__Exercise__
Only the lines below starting at the one that contains "doelen die Astrid" and ending at the one that contains "en gebruik de" are to be reproduced, exactly and with both ends kept.

__Material for the task__
◆ ◆ ◆
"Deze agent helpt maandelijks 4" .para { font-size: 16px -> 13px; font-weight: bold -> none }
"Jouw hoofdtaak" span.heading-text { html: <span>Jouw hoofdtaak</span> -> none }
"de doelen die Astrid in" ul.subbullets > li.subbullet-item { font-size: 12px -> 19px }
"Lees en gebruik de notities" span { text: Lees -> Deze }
◆ ◆ ◆
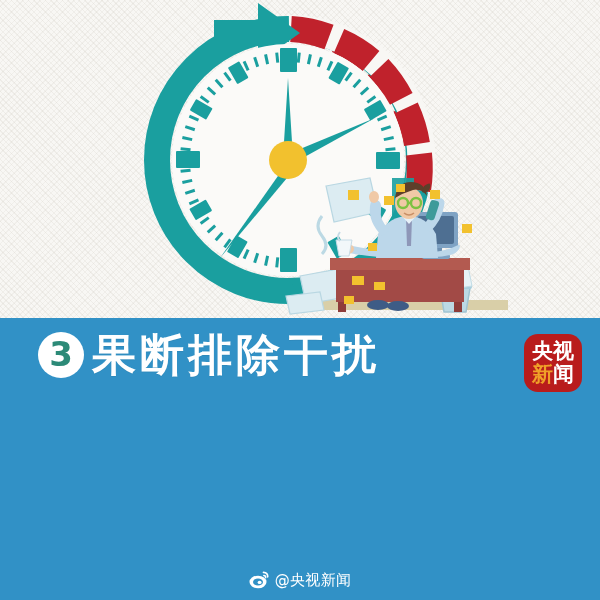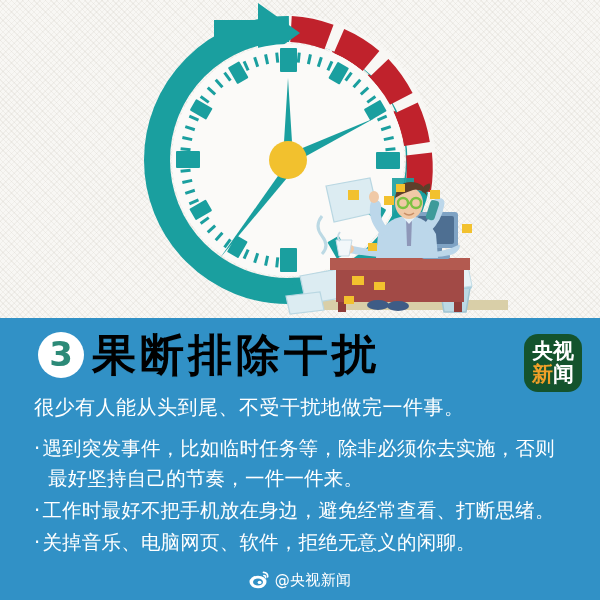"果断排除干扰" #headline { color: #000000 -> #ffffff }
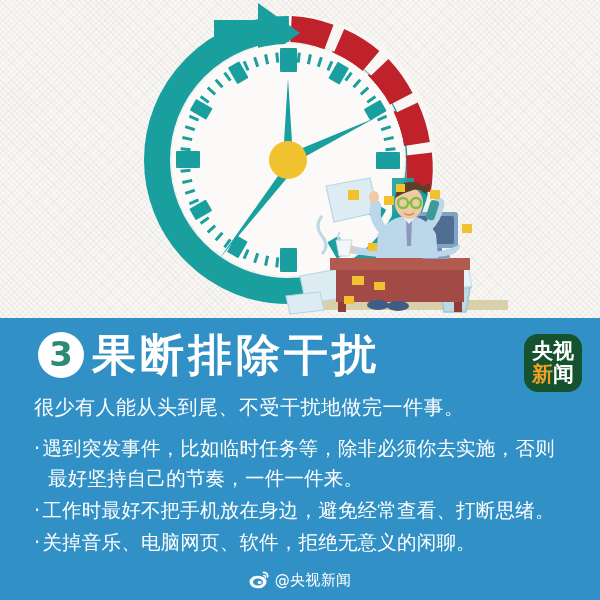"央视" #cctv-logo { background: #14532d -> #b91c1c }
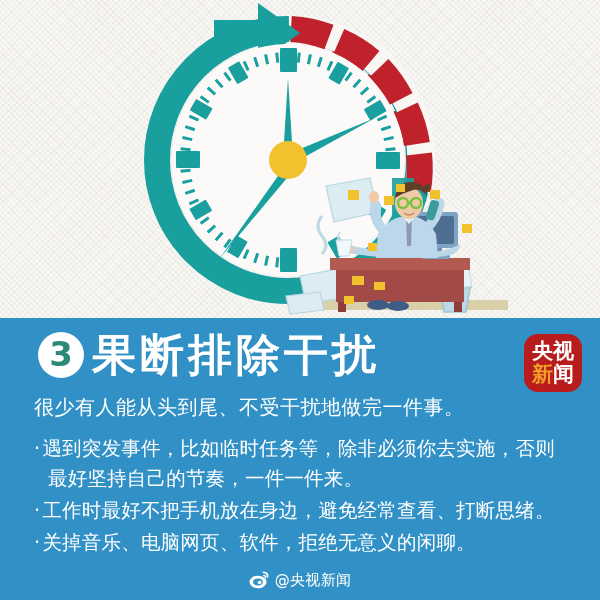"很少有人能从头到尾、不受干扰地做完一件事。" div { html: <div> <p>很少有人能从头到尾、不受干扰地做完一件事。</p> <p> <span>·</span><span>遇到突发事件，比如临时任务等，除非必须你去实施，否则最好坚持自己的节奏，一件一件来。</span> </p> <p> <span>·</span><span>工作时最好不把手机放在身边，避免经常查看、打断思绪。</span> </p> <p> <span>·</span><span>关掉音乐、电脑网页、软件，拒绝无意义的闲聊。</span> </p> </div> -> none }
◆ ◆ ◆
__Solution to the problem__
"de doelen die Astrid in" ul.subbullets > li.subbullet-item { font-size: 12px -> 19px }
"Lees en gebruik de notities" span { text: Lees -> Deze }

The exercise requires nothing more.